Acteurs : Marilyne Naaman, Antoine Merheb Harb, Nathalie Baye,...
Distributeur : JHR Films / Jour2Fête
Budget : -
Genre : Drame, Romance.
Nationalité : Français, Libanais.
Durée : 1h23min.
Synopsis :
Liban, été 1958. Trois sœurs de la bonne société chrétienne sont en villégiature dans la montagne libanaise. La vie tranquille du village est bousculée par les échos d'une révolution grondant à Beyrouth et par l’arrivée de deux estivants français. Mais c'est de l'intérieur de la famille que viendra le bouleversement. L'aînée des sœurs, Layla, mère et épouse parfaite, va ouvrir les yeux sur la société patriarcale qui les tient sous contrôle. Dans le jeune Liban qui rêve d'un âge d'or, une femme peut-elle avoir un autre destin que celui tracé par les hommes ?
Critique :
Dans la destinée d'une épouse perdue dans un mariage sans amour, Carlos Chahine trouve le terreau parfait pour faire de son #LaNuitDuVerreDEau autant un touchant portrait d'une femme en conflit, qu'une réflexion brute sur le Liban de la fin des 50s, à l'aube d'une révolution. pic.twitter.com/wpRgjxHFSc
— Fucking Cinephiles (@FuckCinephiles) June 13, 2023
À l'image de nombreux pays dont la démocratie se fissure au fil des années sous le poids - entre autres - de la corruption, et dont les tensions entre la population et le gouvernement sont au bord de la rupture, le cinéma libanais fait de plus en plus entendre sa voix et voit émerger des cinéastes exposant sans phare les maux qui ravagent leur nation.

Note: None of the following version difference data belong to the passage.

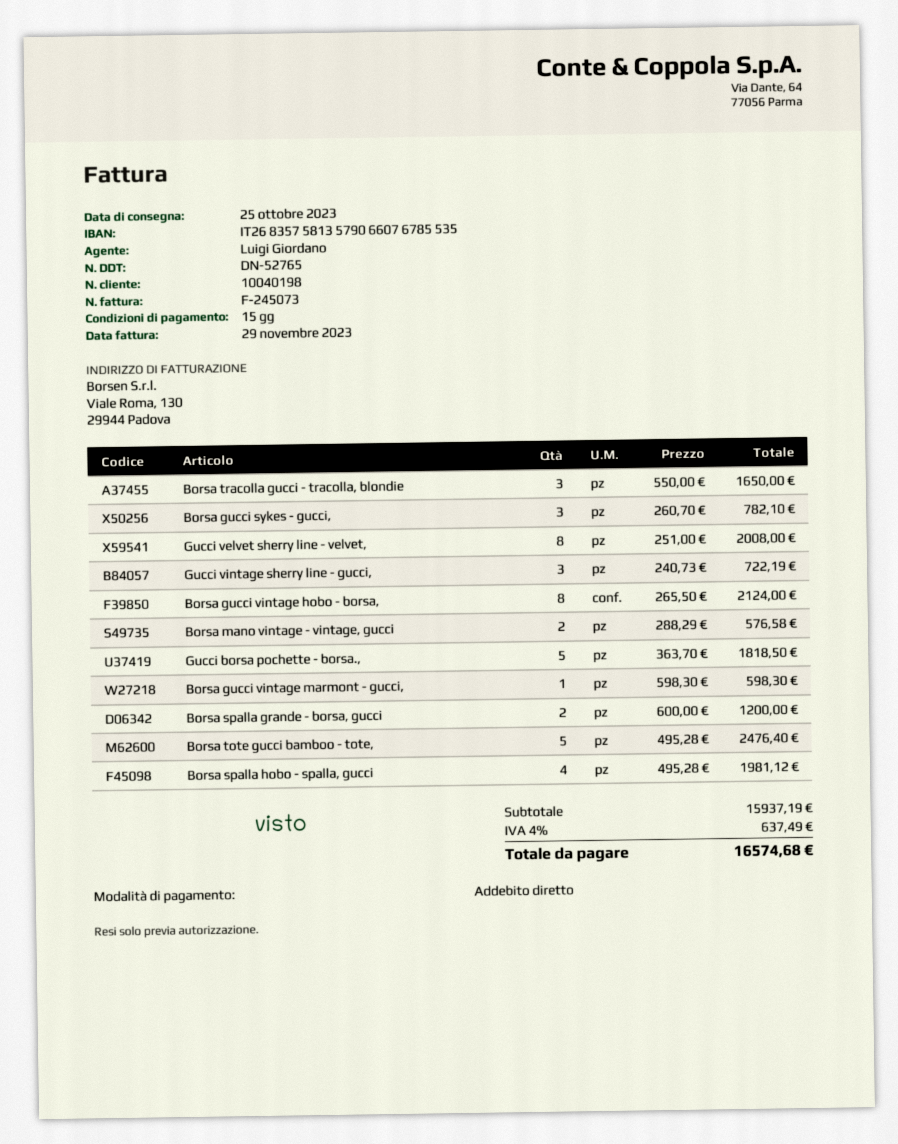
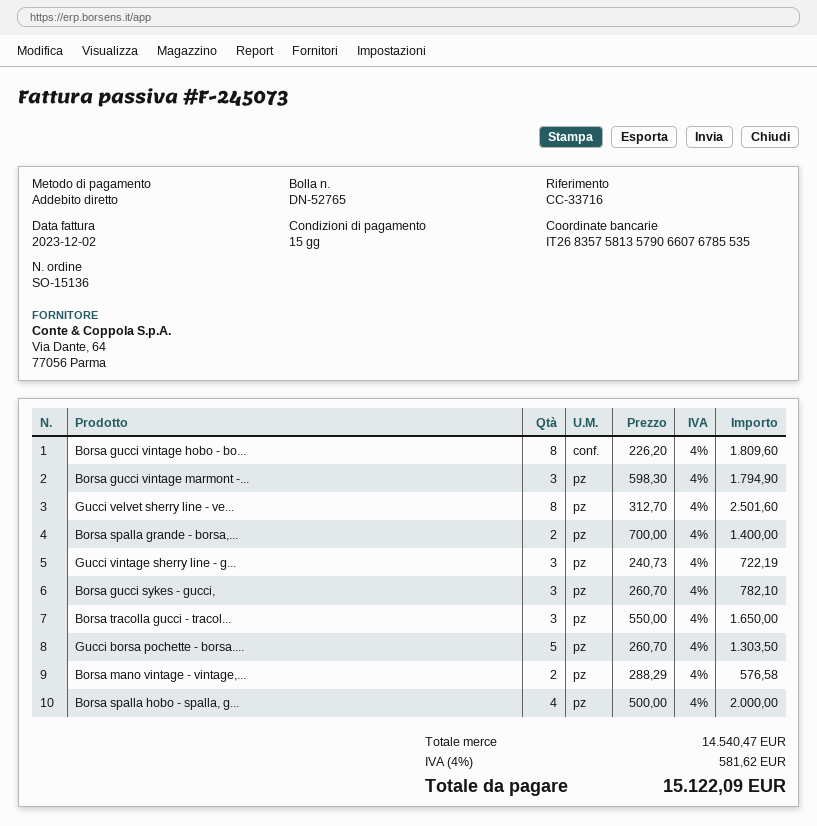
invoice date: 2023-11-29 -> 2023-12-02
Gucci velvet sherry line - velvet,: 8 x 251.00 = 2008.00 -> 8 x 312.70 = 2501.60
Borsa gucci vintage hobo - borsa,: 8 x 265.50 = 2124.00 -> 8 x 226.20 = 1809.60
Gucci borsa pochette - borsa.,: 5 x 363.70 = 1818.50 -> 5 x 260.70 = 1303.50
Borsa gucci vintage marmont - gucci,: 1 x 598.30 = 598.30 -> 3 x 598.30 = 1794.90
Borsa spalla grande - borsa, gucci: 2 x 600.00 = 1200.00 -> 2 x 700.00 = 1400.00
Borsa tote gucci bamboo - tote,: 5 x 495.28 = 2476.40 -> none
Borsa spalla hobo - spalla, gucci: 4 x 495.28 = 1981.12 -> 4 x 500.00 = 2000.00
subtotal: 15937.19 -> 14540.47
tax: 4% = 637.49 -> 4% = 581.62
total: 16574.68 -> 15122.09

On pourrait, de mémoire, citer la verve et les travaux de jeunes cinéastes tels que Mounia Akl (Costa Brava, Lebanon), le très " Antonionien " Ely Dagher (Face à la mer), Wissam Charaf (Dirty Difficult Dangerous) où encore Joana Hadjithomas et Khalil Joreige (Memory Box).
Une jolie liste dans laquelle figure désormais Carlos Chahine, dont le très beau premier long-métrage, La nuit du verre d'eau, ne se fait pas une radiographie du Liban contemporain mais bien une plongée délicate et intime dans son passé, à quelques encablures d'une guerre civile qui allait bientôt tout réduire à cendres.
Copyright Sarmad Louis
Dans un village isolé et à la beauté sauvage, flanqué à la périphérie d'une Beyrouth de la fin des années 50 où les tensions politiques et sociales dessinent déjà, inéluctablement, l'avenir sombre qu'attend la nation, le wannabe cinéaste s'attache à conter la quête d'émancipation d'une épouse/mère modèle, Layla, enfermée dans un mariage sans amour autant qu'une société patriarcale anxiogène.

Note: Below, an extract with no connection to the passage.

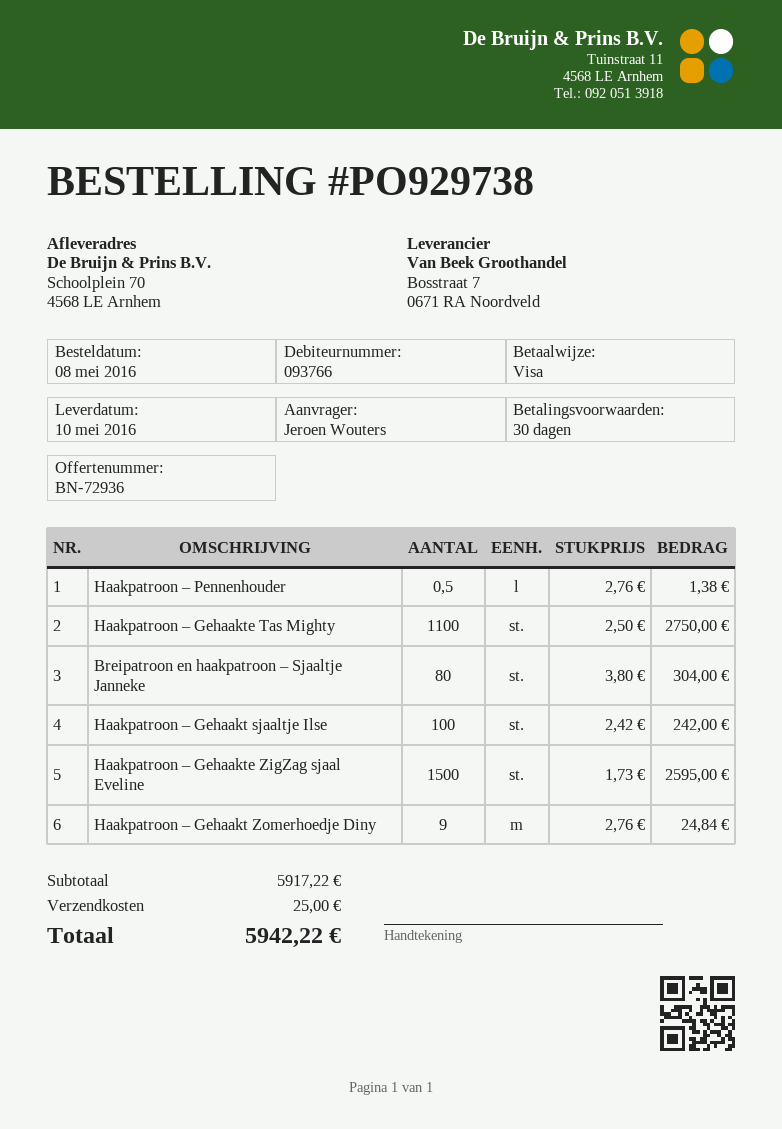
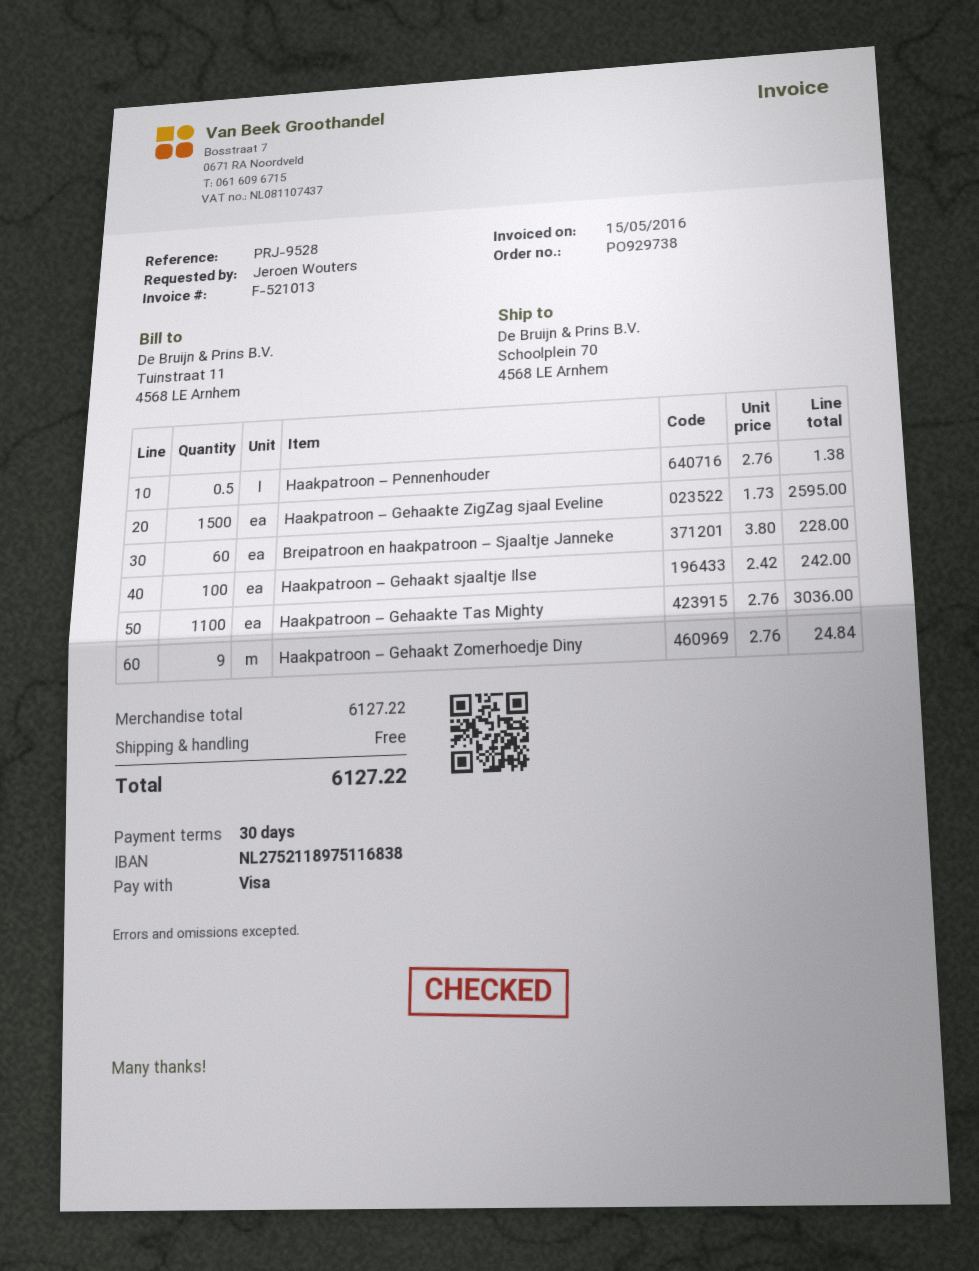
Haakpatroon – Gehaakte Tas Mighty: 1100 x 2.50 = 2750.00 -> 1100 x 2.76 = 3036.00
Breipatroon en haakpatroon – Sjaaltje Janneke: 80 x 3.80 = 304.00 -> 60 x 3.80 = 228.00
subtotal: 5917.22 -> 6127.22
shipping: 25.00 -> 0.00
total: 5942.22 -> 6127.22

Elle dont l'adultère n'est pas tant l'expression d'une passion enfin embrassée et sincère que celle, sentimentale et charnelle, d'un espoir d'ailleurs, même illusoire, loin d'un pays de plus en plus divisé et hermétique à sa mixité/diversité jusqu'ici pacifique (l'homophobie, la guerre entre chrétiens et musulmans,...), loin de terres et d'une emprise masculine qui fissure l'innocence de son enfant, Charles, bien conscient du chamboulement intime que vit sa mère.
En la destinée de cette âme rebelle qui rejete tous les oripeaux infériorisant de la société patriarcale pour enfin épouser une certaine idée (même la encore corsetée) de liberté, Carlos Chahine trouve le terreau parfait pour faire de La nuit du verre d'eau autant un touchant et vivant portrait d'une femme en conflit (magnifique Maryline Naaman), qu'une réflexion captivante et brute sur le Liban de la fin des 50s, à l'aube d'une révolution.